» GOAL OF THE EXERCISE
The expected answer is the set of lines in the data below between the line holding "- NOTE: errors" and the line holding "- Degiro or", inclusive, written out exactly.
= = = = = = =
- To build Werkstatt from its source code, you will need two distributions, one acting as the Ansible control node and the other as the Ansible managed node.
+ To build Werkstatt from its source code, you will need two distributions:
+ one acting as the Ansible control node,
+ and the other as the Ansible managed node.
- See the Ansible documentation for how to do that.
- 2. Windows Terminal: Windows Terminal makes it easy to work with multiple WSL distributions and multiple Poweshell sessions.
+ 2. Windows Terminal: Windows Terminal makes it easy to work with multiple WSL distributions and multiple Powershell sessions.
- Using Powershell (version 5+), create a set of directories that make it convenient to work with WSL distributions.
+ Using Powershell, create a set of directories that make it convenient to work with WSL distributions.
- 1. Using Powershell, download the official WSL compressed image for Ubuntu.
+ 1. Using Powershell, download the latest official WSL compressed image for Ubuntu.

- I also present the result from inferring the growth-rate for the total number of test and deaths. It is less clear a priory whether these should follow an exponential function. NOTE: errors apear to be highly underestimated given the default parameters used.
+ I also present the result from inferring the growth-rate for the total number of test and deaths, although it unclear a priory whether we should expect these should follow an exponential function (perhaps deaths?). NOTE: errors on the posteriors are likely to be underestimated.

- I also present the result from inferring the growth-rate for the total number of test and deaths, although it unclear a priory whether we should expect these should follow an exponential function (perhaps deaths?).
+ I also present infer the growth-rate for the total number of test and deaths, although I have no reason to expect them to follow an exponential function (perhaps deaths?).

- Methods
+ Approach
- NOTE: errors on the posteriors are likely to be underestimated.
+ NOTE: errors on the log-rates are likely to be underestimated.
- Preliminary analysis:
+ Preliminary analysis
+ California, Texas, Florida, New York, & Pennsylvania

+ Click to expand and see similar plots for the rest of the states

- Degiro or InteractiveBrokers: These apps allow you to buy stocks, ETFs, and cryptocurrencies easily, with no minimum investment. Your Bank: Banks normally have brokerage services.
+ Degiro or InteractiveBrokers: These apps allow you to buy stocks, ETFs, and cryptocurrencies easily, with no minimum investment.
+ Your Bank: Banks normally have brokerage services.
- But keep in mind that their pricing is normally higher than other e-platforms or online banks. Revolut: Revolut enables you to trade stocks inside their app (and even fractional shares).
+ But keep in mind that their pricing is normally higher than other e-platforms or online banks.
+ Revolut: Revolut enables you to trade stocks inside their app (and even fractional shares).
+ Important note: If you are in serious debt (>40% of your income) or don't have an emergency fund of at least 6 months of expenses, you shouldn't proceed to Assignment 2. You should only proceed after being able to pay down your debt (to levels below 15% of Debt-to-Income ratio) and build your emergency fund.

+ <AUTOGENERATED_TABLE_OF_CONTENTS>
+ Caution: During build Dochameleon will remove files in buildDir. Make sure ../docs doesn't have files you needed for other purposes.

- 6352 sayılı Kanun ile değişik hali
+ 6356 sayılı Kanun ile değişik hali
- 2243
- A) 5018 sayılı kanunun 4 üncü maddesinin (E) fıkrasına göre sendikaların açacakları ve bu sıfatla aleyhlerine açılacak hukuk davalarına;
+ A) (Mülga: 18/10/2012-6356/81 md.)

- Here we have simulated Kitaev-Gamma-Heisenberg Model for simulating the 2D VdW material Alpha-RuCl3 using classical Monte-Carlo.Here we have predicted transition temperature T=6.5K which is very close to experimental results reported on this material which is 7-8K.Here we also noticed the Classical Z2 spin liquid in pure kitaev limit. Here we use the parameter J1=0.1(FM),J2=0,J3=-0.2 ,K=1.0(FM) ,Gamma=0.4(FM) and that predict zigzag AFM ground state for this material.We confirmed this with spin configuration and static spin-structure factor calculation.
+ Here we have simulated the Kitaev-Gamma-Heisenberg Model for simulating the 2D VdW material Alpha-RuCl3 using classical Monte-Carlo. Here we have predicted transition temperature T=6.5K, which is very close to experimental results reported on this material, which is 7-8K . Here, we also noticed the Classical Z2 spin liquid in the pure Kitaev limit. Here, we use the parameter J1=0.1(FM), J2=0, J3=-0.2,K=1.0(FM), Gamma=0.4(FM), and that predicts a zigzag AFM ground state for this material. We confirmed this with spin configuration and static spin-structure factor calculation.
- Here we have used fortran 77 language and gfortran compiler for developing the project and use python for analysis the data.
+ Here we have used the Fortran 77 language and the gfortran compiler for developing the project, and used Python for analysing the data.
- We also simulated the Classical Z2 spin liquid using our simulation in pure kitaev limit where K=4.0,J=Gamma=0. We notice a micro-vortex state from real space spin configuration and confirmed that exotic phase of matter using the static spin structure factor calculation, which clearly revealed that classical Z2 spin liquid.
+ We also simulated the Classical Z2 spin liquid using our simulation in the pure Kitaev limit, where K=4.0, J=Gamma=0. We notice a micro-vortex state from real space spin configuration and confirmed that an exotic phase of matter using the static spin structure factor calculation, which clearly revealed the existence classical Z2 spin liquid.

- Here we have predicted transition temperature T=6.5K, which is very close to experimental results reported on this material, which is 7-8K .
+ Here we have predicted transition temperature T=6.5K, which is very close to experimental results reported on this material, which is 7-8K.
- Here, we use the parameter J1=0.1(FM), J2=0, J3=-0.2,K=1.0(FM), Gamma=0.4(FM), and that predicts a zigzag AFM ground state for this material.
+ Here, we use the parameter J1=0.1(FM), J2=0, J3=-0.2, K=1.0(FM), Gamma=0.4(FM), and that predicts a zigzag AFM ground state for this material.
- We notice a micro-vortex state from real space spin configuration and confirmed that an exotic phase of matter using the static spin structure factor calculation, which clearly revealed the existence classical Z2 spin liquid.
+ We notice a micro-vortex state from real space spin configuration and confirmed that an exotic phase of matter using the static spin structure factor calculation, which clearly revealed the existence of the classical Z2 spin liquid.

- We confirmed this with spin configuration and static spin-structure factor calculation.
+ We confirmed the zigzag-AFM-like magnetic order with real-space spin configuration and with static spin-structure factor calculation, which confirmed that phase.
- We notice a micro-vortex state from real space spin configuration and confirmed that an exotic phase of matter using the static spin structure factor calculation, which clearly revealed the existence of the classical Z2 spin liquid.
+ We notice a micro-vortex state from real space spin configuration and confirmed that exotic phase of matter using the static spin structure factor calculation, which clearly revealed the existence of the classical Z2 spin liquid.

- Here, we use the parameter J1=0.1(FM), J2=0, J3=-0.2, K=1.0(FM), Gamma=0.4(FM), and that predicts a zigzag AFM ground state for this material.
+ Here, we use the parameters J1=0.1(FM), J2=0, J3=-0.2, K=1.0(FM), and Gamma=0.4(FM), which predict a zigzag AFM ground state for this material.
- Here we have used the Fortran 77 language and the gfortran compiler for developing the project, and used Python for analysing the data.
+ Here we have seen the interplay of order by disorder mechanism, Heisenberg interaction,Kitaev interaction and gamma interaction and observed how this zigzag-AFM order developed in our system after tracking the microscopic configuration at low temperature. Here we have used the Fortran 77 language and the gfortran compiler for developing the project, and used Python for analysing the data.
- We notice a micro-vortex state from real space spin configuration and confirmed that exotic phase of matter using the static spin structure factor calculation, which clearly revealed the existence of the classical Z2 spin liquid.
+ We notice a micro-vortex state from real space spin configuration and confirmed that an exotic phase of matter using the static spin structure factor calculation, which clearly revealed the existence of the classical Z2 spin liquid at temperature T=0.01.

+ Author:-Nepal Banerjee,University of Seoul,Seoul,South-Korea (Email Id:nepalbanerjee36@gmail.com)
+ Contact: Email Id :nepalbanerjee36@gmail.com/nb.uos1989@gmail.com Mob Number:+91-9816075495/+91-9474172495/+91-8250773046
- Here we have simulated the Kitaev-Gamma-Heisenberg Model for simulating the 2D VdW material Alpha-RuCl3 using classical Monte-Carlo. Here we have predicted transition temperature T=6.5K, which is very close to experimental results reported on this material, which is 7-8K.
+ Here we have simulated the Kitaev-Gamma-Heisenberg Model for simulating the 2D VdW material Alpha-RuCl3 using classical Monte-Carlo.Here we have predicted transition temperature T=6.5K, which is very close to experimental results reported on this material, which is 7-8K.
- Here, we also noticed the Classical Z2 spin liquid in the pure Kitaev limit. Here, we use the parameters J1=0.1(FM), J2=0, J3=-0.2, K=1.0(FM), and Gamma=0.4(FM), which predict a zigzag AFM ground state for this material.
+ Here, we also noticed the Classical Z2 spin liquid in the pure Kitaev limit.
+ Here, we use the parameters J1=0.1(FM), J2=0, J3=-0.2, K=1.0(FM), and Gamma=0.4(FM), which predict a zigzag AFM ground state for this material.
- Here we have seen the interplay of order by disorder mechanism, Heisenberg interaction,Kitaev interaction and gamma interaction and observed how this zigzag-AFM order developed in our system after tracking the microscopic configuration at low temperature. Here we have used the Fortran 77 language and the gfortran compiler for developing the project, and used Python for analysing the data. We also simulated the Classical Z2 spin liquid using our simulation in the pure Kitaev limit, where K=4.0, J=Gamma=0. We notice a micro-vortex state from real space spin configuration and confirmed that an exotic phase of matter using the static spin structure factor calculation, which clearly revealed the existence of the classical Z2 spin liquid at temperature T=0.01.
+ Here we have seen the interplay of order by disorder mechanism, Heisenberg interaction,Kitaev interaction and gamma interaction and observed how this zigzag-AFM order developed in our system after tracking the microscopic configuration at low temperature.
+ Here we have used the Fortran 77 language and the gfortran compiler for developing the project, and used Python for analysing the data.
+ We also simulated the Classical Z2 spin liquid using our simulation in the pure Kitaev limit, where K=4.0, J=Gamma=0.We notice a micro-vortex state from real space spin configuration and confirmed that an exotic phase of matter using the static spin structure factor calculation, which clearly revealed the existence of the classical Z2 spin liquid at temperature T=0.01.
= = = = = = =
» SOLUTION
- NOTE: errors on the posteriors are likely to be underestimated.
+ NOTE: errors on the log-rates are likely to be underestimated.
- Preliminary analysis:
+ Preliminary analysis
+ California, Texas, Florida, New York, & Pennsylvania

+ Click to expand and see similar plots for the rest of the states

- Degiro or InteractiveBrokers: These apps allow you to buy stocks, ETFs, and cryptocurrencies easily, with no minimum investment. Your Bank: Banks normally have brokerage services.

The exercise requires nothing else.